_Problem to solve_
Whenever "assets" appears in a line, please copy that line from the data.
Records for the exercise Block Start
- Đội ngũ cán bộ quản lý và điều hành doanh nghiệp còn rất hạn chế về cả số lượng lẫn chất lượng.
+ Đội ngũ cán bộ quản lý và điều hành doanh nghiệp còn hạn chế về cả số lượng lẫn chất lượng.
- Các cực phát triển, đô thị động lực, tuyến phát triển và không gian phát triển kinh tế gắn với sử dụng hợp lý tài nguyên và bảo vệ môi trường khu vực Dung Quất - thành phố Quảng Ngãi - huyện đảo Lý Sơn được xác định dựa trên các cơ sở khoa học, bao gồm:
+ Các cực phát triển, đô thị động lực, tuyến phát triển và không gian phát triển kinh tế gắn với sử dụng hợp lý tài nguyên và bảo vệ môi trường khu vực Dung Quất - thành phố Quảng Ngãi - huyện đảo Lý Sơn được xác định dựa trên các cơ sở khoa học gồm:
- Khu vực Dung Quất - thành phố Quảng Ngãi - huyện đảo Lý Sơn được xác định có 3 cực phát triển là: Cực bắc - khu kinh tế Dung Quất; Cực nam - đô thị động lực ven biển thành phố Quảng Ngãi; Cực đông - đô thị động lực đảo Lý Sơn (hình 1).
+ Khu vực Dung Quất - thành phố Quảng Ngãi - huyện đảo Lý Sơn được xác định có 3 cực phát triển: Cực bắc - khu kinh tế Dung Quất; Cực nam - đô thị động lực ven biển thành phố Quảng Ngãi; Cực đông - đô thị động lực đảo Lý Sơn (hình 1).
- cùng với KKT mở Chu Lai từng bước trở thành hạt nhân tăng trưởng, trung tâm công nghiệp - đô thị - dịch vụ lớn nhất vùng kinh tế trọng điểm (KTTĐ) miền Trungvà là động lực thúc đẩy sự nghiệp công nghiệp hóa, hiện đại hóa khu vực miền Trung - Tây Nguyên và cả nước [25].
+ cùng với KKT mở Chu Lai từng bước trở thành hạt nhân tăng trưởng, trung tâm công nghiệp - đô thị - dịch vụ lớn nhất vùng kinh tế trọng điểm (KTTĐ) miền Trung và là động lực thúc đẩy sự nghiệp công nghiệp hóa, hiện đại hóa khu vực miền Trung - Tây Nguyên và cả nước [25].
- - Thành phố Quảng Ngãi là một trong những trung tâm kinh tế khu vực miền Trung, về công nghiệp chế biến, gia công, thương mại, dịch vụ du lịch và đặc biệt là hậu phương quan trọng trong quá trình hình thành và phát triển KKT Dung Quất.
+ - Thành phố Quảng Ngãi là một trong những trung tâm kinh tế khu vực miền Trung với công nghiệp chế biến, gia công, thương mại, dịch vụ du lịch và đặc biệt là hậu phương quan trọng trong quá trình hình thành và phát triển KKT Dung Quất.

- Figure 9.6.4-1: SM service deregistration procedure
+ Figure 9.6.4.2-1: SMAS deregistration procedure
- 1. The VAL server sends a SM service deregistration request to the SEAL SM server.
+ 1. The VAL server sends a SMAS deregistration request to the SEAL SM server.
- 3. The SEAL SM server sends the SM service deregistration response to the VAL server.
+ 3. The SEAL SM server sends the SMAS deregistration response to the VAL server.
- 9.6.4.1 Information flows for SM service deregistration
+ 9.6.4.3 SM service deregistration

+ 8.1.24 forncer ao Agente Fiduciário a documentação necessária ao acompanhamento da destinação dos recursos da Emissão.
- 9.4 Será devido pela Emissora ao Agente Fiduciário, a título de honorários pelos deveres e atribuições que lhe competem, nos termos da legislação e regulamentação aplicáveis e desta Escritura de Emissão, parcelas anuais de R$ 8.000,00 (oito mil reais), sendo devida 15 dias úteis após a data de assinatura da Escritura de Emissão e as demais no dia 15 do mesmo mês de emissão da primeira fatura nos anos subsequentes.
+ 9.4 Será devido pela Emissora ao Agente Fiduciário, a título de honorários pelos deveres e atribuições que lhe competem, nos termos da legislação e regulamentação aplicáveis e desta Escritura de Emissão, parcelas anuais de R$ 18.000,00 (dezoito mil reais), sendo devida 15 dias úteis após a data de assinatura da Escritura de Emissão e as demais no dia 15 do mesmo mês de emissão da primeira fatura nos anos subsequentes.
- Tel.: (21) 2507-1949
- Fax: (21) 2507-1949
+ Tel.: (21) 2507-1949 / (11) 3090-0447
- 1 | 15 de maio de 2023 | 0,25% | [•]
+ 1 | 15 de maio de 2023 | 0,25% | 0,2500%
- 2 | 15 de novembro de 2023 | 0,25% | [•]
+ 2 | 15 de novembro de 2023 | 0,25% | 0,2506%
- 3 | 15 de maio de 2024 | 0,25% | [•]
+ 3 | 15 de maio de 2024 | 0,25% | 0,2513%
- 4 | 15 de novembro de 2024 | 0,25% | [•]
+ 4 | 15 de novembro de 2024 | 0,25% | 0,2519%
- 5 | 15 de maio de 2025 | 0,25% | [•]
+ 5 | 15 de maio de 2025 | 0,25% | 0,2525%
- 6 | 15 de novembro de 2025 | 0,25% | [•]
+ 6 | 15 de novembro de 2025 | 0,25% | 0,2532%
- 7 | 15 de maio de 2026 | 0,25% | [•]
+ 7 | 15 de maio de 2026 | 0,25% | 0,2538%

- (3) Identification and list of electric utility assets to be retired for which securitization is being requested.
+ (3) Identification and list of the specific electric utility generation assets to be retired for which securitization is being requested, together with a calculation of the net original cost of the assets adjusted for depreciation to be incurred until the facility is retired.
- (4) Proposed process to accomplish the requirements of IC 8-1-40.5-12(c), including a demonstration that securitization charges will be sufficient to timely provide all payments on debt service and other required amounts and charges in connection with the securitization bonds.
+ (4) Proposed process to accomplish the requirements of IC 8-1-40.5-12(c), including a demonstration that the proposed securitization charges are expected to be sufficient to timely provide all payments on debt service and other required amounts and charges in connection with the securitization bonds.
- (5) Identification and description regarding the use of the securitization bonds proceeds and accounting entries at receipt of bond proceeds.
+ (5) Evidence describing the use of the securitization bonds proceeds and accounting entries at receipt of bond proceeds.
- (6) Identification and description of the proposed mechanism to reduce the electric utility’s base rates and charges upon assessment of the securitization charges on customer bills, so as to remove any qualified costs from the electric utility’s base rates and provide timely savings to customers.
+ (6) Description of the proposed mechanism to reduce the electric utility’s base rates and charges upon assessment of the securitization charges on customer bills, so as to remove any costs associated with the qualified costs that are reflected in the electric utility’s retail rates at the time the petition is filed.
Records for the exercise Block End
_Task result_
- (3) Identification and list of electric utility assets to be retired for which securitization is being requested.
+ (3) Identification and list of the specific electric utility generation assets to be retired for which securitization is being requested, together with a calculation of the net original cost of the assets adjusted for depreciation to be incurred until the facility is retired.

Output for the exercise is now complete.